Examples
Memory Fences
Use @fence to ensure memory operations are visible across threads before proceeding:
using KernelIntrinsics
using KernelAbstractions, CUDA
@kernel function fence_kernel(X, Flag)
X[1] = 10
@fence # Ensure X[1]=10 is visible to all threads before next operations
Flag[1] = 1
end
X = cu([1])
Flag = cu([0])
fence_kernel(CUDABackend())(X, Flag; ndrange=1)The @fence macro generates fence.acq_rel.gpu instructions in PTX assembly, ensuring proper memory ordering across the GPU.
Ordered Memory Access
The @access macro provides acquire/release semantics for fine-grained memory ordering:
@kernel function access_kernel(X, Flag)
if @index(Global, Linear) == 1
X[1] = 10
@access Flag[1] = 1 # Release store
end
# Other threads wait for Flag[1] == 1
while (@access Acquire Flag[1]) != 1 # Acquire load
end
# Safely use X[1] here
end
X = cu([i for i in 1:1000])
Flag = cu([0])
access_kernel(CUDABackend())(X, Flag; ndrange=1000)This generates st.release.gpu and ld.acquire.gpu instructions, providing lock-free synchronization patterns.
Warp Operations
Shuffle Operations
Exchange values between threads within a warp:
@kernel function shfl_kernel(dst, src)
I = @index(Global, Linear)
val = src[I]
offset = 1
shuffled_val = @shfl(Up, val, offset) # Default: warpsize=32, full mask
dst[I] = shuffled_val
end
src = cu(Int32.(1:32))
dst = cu(zeros(Int32, 32))
shfl_kernel(CUDABackend())(dst, src; ndrange=32)

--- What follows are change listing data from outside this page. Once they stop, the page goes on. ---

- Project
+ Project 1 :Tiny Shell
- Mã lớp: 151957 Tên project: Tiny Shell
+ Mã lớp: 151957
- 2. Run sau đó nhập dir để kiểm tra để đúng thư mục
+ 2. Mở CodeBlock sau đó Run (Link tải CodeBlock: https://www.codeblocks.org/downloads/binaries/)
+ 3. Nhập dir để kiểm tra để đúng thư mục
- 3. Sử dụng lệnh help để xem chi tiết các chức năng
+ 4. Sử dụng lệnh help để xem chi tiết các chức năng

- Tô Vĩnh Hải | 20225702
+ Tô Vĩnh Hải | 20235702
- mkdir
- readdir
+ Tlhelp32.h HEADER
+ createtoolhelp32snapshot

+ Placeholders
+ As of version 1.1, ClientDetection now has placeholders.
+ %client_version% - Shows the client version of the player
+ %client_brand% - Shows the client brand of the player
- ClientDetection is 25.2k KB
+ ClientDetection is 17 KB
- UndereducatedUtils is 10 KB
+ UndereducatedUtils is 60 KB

# dst = [1, 1, 2, 3, 4, ..., 31]Shuffle with Custom Types
Unlike CUDA.jl, KernelIntrinsics.jl supports shuffle operations on arbitrary user-defined bitstype structs, including nested and composite types, as well as NTuples:
struct Sub
a::Float16
b::UInt8
end
struct ComplexType
x::Int32
y::Sub
z::Float64
end
@kernel function shfl_custom_kernel(dst, src)
I = @index(Global, Linear)
val = src[I]
offset = 1
shuffled_val = @shfl(Up, val, offset)
dst[I] = shuffled_val
end
# Nested structs
src = cu([ComplexType(i, Sub(i, i), i) for i in 1:32])
dst = cu([ComplexType(0, Sub(0, 0), 0) for i in 1:32])
shfl_custom_kernel(CUDABackend())(dst, src; ndrange=32)
# NTuples
src = cu([(Int32(i), Int32(i + 100)) for i in 1:32])
dst = cu([(Int32(0), Int32(0)) for _ in 1:32])
shfl_custom_kernel(CUDABackend())(dst, src; ndrange=32)Warp Reduce (Inclusive Scan)
Perform inclusive prefix sum within a warp:
@kernel function warpreduce_kernel(dst, src)
I = @index(Global, Linear)
val = src[I]
@warpreduce(val, +)
dst[I] = val
end
src = cu(Int32.(1:32))
dst = cu(zeros(Int32, 32))
warpreduce_kernel(CUDABackend())(dst, src; ndrange=32)
# dst = [1, 3, 6, 10, ..., 528] (cumulative sum)Warp Fold (Reduction)
Reduce all values in a warp to a single result:
@kernel function warpfold_kernel(dst, src)
I = @index(Global, Linear)
val = src[I]
@warpfold(val, +)
dst[I] = val
end
src = cu(Int32.(1:32))
dst = cu(zeros(Int32, 32))
warpfold_kernel(CUDABackend())(dst, src; ndrange=32)
# dst[1] = 528 (sum of 1:32), rest are undefinedVectorized Memory Access
vload and vstore! issue hardware vector loads/stores when the underlying pointer is suitably aligned. The vector width depends on element type — v4 for 32-bit (Int32/Float32), v2 for 64-bit (Int64/Float64).
Rebased indexing — block-of-Nitem (default)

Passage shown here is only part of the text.